In HCM [Cloud], we've looked at candidate matching. But [we're] not just looking at traditional job descriptions and resumes, but trying to add another measurement to it, because when you're trying to hire, you have to think about what the 'right candidate' means. You want someone who is efficient and maybe someone who will stay around for a while.
So, we've started to look at performance data as a proxy, or looking at similar profiles of similar candidates who are employed and are higher performers, or looking at the lifecycle of a candidate career. We really try to look at these use cases in another dimension.
Why would someone choose to use Oracle adaptive intelligence tools, rather than build their own system or choose one that is more specifically tailored to their needs?
Melissa Boxervice president of Adaptive Intelligent Applications at Oracle
Boxer: I think if you try to build something from scratch, you're really looking at longtime horizons; you're looking at expensive resources, like data scientists; and you're looking at a lot of trouble harnessing data -- even if you have great platforms, great collaboration tools.
I think what differentiates us on that dimension is it works, and we already have the built-in domain expertise in the applications.
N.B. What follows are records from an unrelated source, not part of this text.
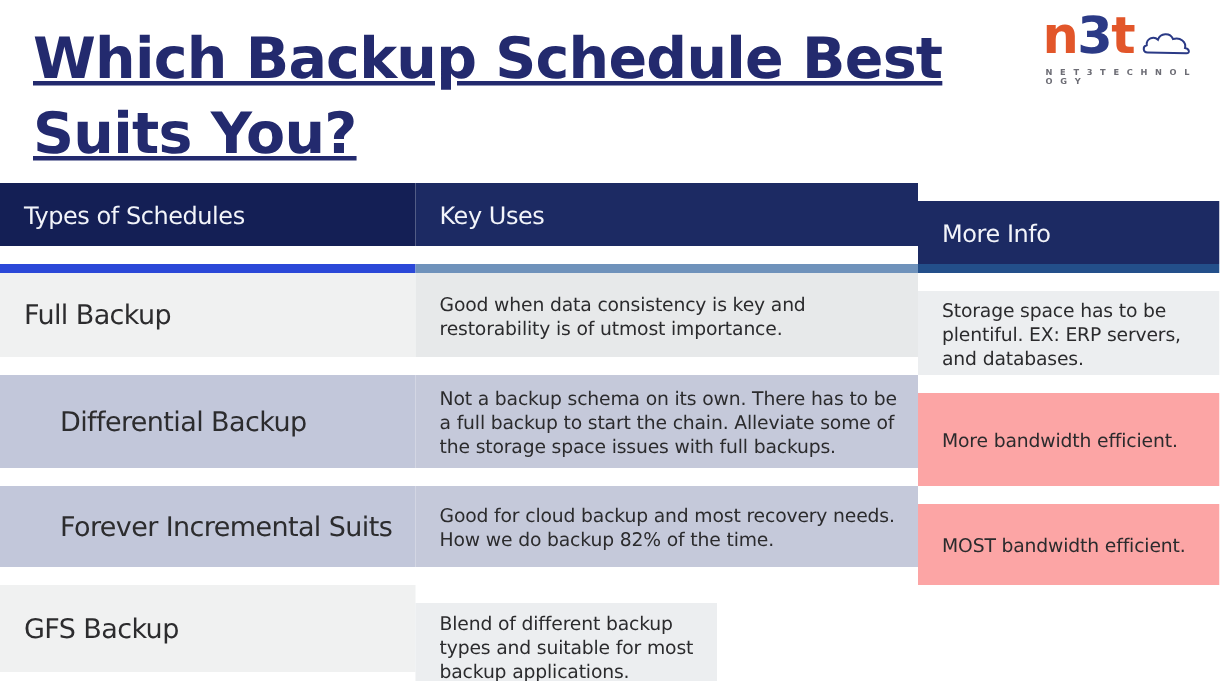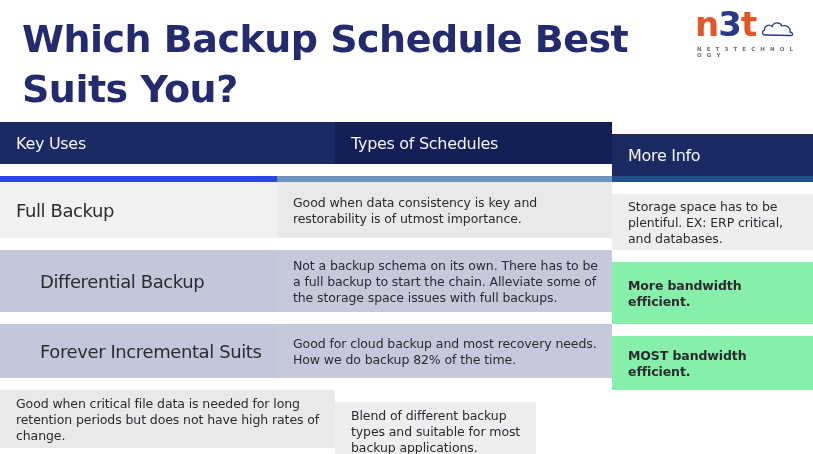--- a/index.html
+++ b/index.html
@@ -35,6 +35,7 @@
     letter-spacing: -0.5px;
     color: #232a6e;
     white-space: pre-line;
+    text-decoration: underline;
   }
 
   

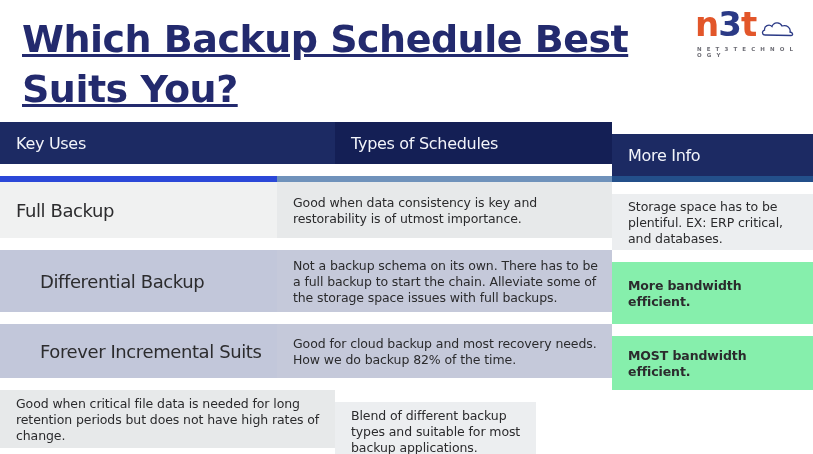--- a/index.html
+++ b/index.html
@@ -186,11 +186,11 @@
 <div class="table">
 
   <div class="row hdr-row">
+    <div class="cell col-1">
+      <span class="hdr-label">Types of Schedules</span>
+    </div>
     <div class="cell col-2">
       <span class="hdr-label">Key Uses</span>
-    </div>
-    <div class="cell col-1">
-      <span class="hdr-label">Types of Schedules</span>
     </div>
     <div class="cell col-3">
       <span class="hdr-label">More Info</span>

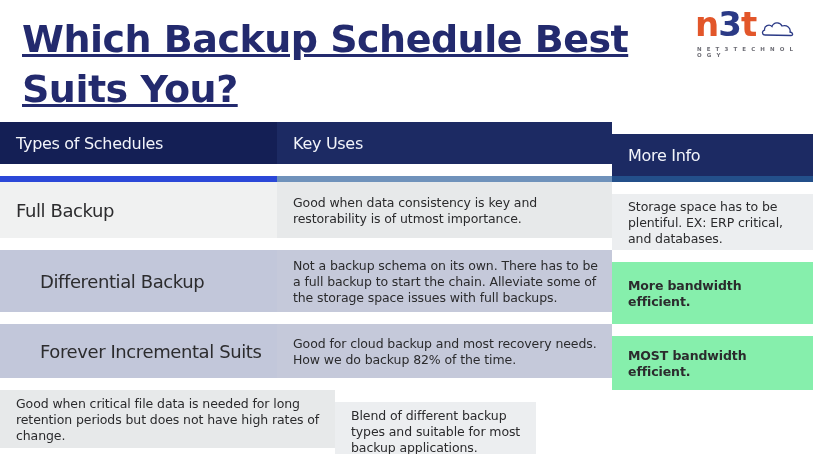--- a/index.html
+++ b/index.html
@@ -211,7 +211,7 @@
       <span class="cell-text">Good when data consistency is key and restorability is of utmost importance.</span>
     </div>
     <div class="cell col-3">
-      <span class="cell-text">Storage space has to be plentiful. EX: ERP critical, and databases.</span>
+      <span class="cell-text">Storage space has to be plentiful. EX: ERP servers, and databases.</span>
     </div>
   </div>
 

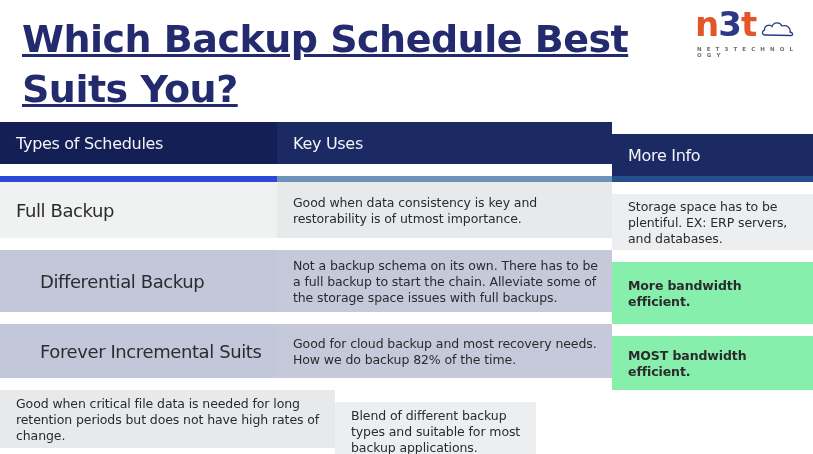--- a/index.html
+++ b/index.html
@@ -139,7 +139,7 @@
   .body-row.r-odd .col-3 { background: #eceef0; }
   .body-row.r-even .col-1 { background: #c2c7da; padding-left: 40px; }
   .body-row.r-even .col-2 { background: #c5c9da; }
-  .body-row.r-even .col-3 { background: #86efac; font-weight: bold; }
+  .body-row.r-even .col-3 { background: #fca5a5; }
 
   .type-label {
     font-family: "DejaVu Sans", sans-serif;

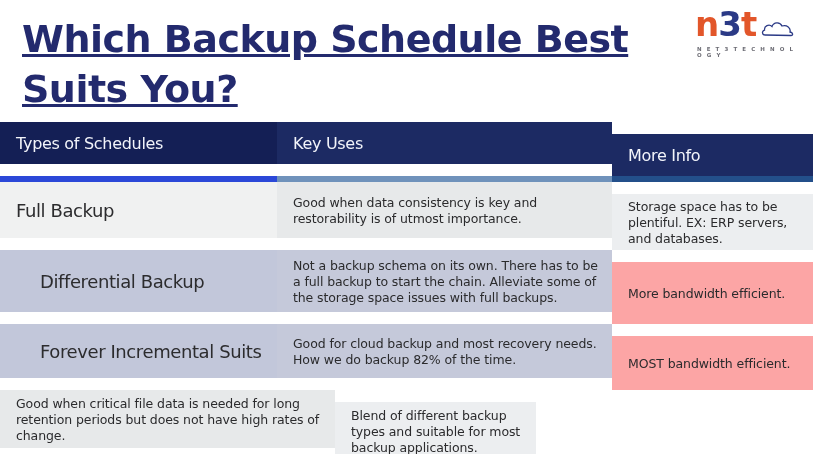--- a/index.html
+++ b/index.html
@@ -241,9 +241,6 @@
   </div>
 
   <div class="row body-row r-odd h5">
-    <div class="cell col-2">
-      <span class="cell-text">Good when critical file data is needed for long retention periods but does not have high rates of change.</span>
-    </div>
     <div class="cell col-3">
       <span class="cell-text">Blend of different backup types and suitable for most backup applications.</span>
     </div>

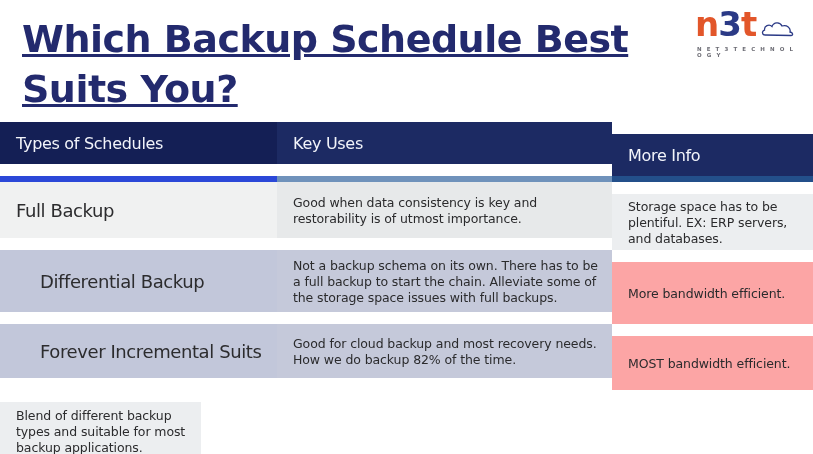--- a/index.html
+++ b/index.html
@@ -241,6 +241,9 @@
   </div>
 
   <div class="row body-row r-odd h5">
+    <div class="cell col-1">
+      <span class="type-label">GFS Backup</span>
+    </div>
     <div class="cell col-3">
       <span class="cell-text">Blend of different backup types and suitable for most backup applications.</span>
     </div>

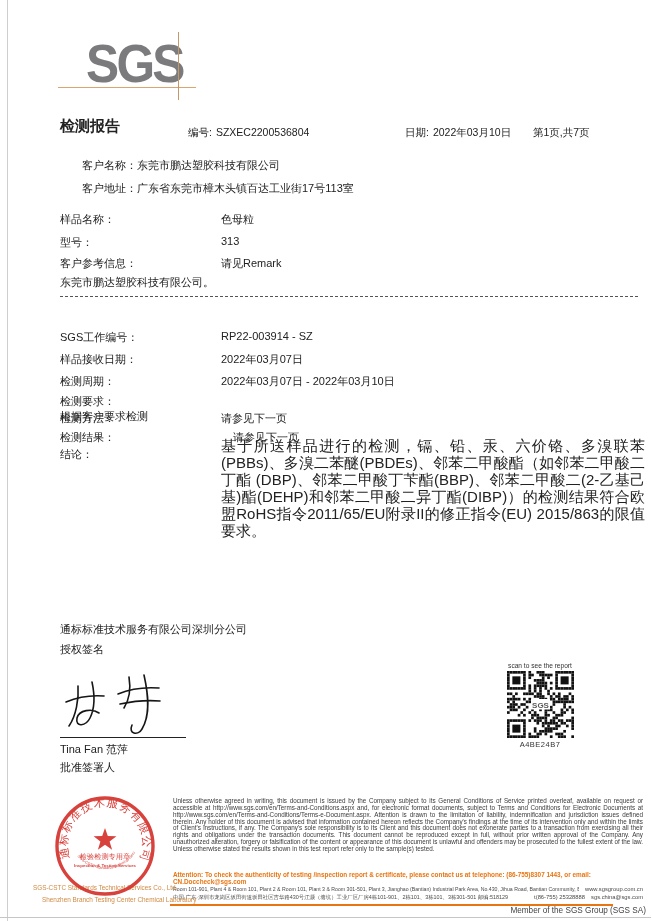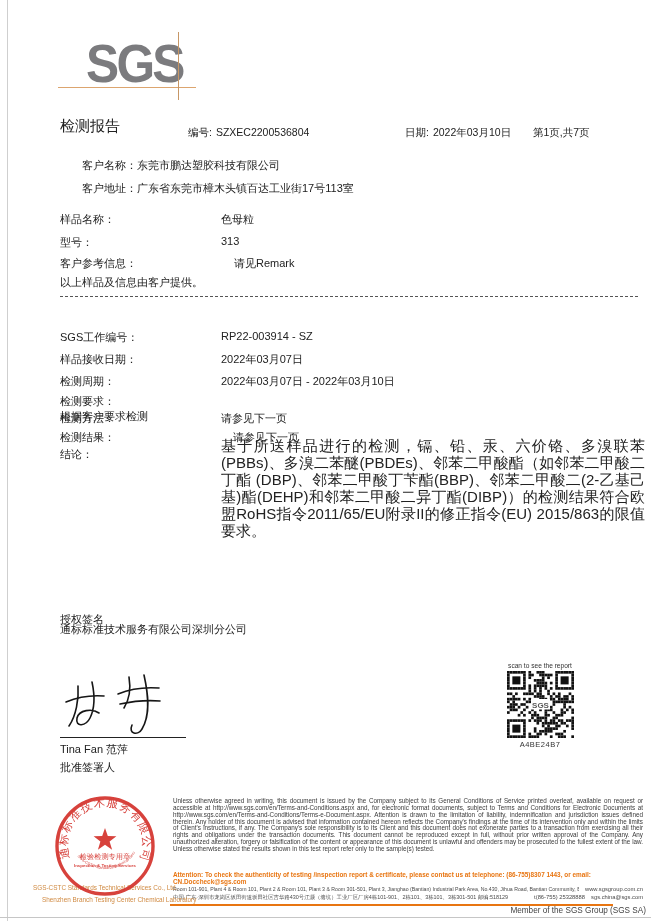--- a/index.html
+++ b/index.html
@@ -15,7 +15,7 @@
   .crop-h{left:58px;top:87px;width:138px;height:1px;background:#dca56f;}
   .crop-v{left:178px;top:32px;width:1px;height:68px;background:#c79766;}
   
-  .title{left:60px;top:117px;font-size:15px;font-weight:normal;}
+  .title{left:60px;top:117px;font-size:15px;font-weight:bold;}
   .hrow{font-size:10.5px;display:flex;gap:4px;white-space:nowrap;justify-content:flex-end;}
   
   .frow{left:60px;font-size:11px;display:flex;white-space:nowrap;}

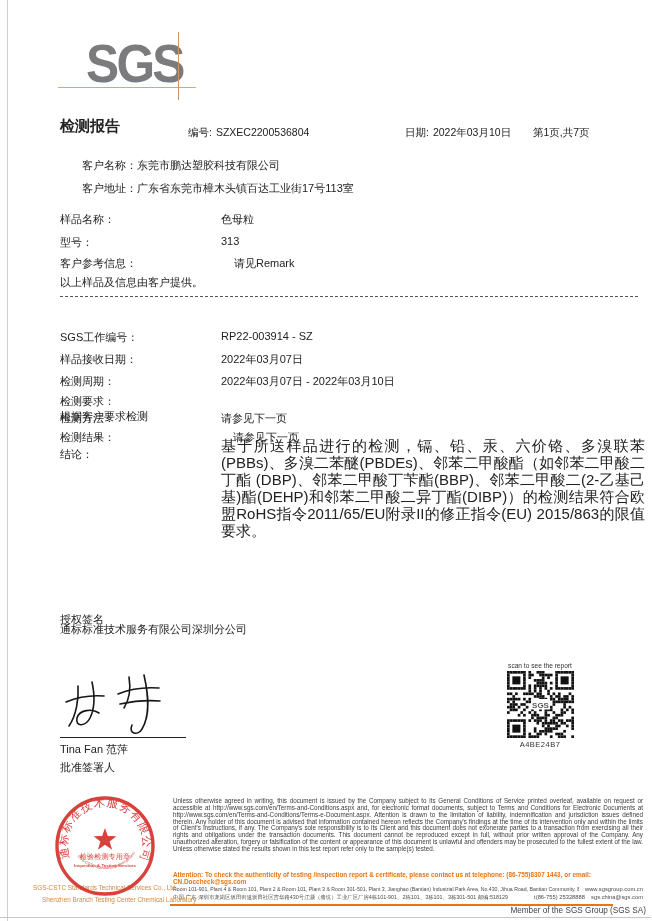--- a/index.html
+++ b/index.html
@@ -91,7 +91,7 @@
     <span class="lbl">型号：</span>
     <span>313</span>
   </div>
-  <div class="abs frow w2" style="top:256px;gap:13px;">
+  <div class="abs frow w2" style="top:256px;">
     <span class="lbl">客户参考信息：</span>
     <span>请见Remark</span>
   </div>

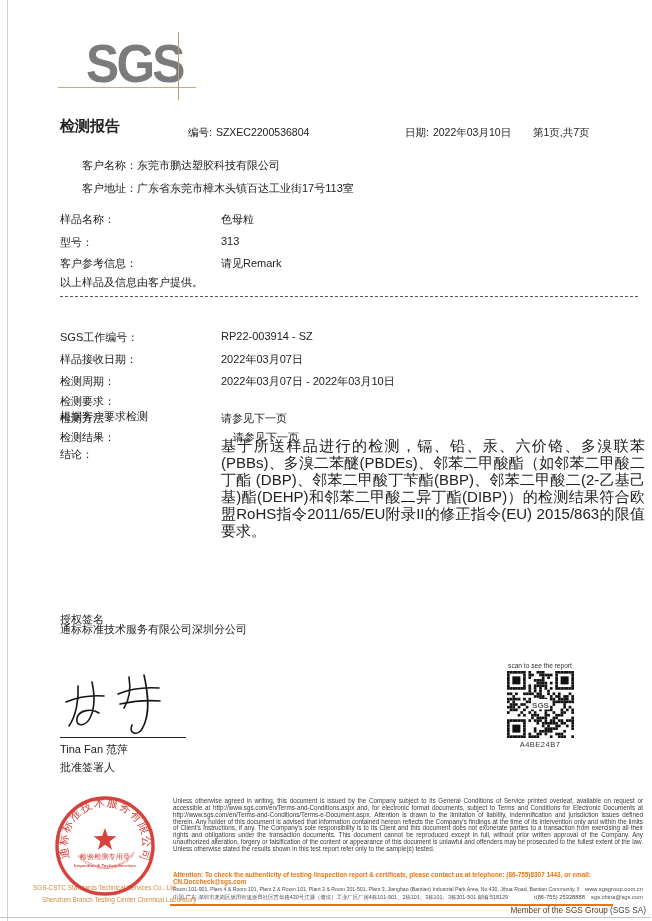--- a/index.html
+++ b/index.html
@@ -95,7 +95,7 @@
     <span class="lbl">客户参考信息：</span>
     <span>请见Remark</span>
   </div>
-  <div class="abs frow" style="top:275px;">以上样品及信息由客户提供。</div>
+  <div class="abs frow" style="top:275px;">东莞市鹏达塑胶科技有限公司。</div>
   <div class="abs dash"></div>
 
   <div class="abs frow w2" style="top:330px;">

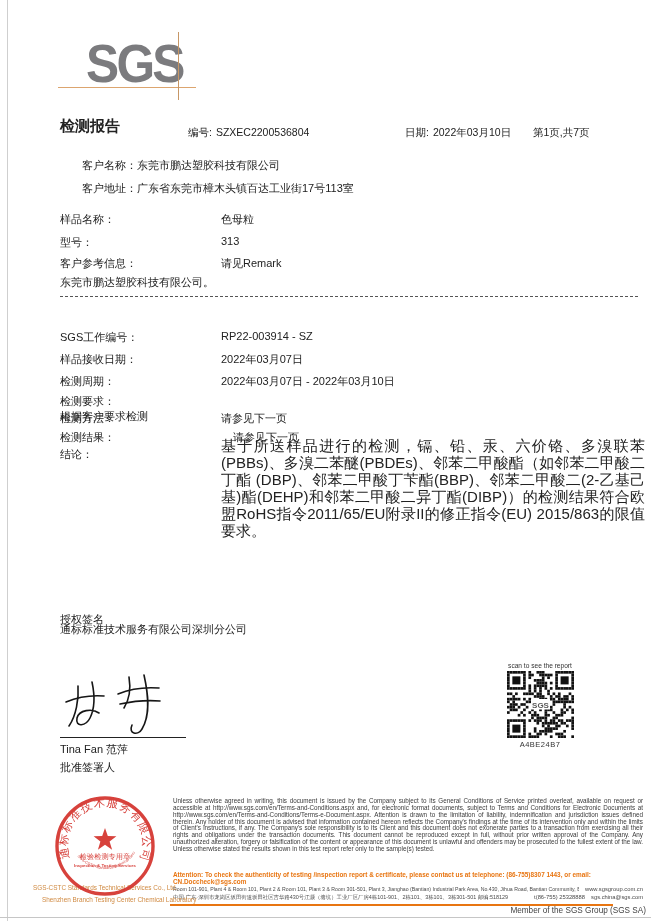--- a/index.html
+++ b/index.html
@@ -27,7 +27,7 @@
   .concl-lbl{left:60px;top:447px;font-size:11px;}
   
   .sig-company{left:60px;top:622px;font-size:11px;}
-  .sig-auth{left:60px;top:612px;font-size:11px;text-align:center;}
+  .sig-auth{left:60px;top:642px;font-size:11px;text-align:center;}
   .sig-svg{left:62px;top:672px;}
   .sig-line{left:60px;top:737px;width:126px;height:1px;background:#222;}
   .sig-name{left:60px;top:742px;font-size:11px;}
You can't just build models for the sake of building models. It has to apply to a use case; you have to work with a domain expert that can help guide you as to what works and doesn't work. You can have the most beautiful ROIC [return on invested capital] curves, but are they actually driving results in your business?
With Oracle's ability to harness third-party data signals, harness data from across the enterprise and incorporate that into the machine-driven outcome in real time, that's really important. That's what separates us from building your own or from the competition.
As data becomes easier to access and easier to share, do you see a change in the Oracle AI Apps model?
Boxer: I don't think I foresee that right now. I think there's a lot of work to be done to even harness the data out there.
It's one thing to access commoditized data, but it's really about the proprietary signals, taking data and developing the right type of features and signals and investing in data lakes for these signals. That's a really hard thing to do, and I don't really see a lot of companies adopting that anytime soon. So, I think we will always have this data advantage.
What do you foresee for the future for Oracle adaptive intelligence, then?
Boxer: It's all about the new interfaces and new UX [user experience] paradigms that will change the way we work today, and that's all driven by these new model-driven applications. It's really going to change the way we work in a good way, I think, so we can leverage our skill sets to do things that should be manual for other areas where machine learning maybe isn't appropriate.
Not everything should be machine-learning-driven, but there is a large portion of enterprise apps that can be driven by that.
Editor's note: This interview has been edited for brevity and clarity.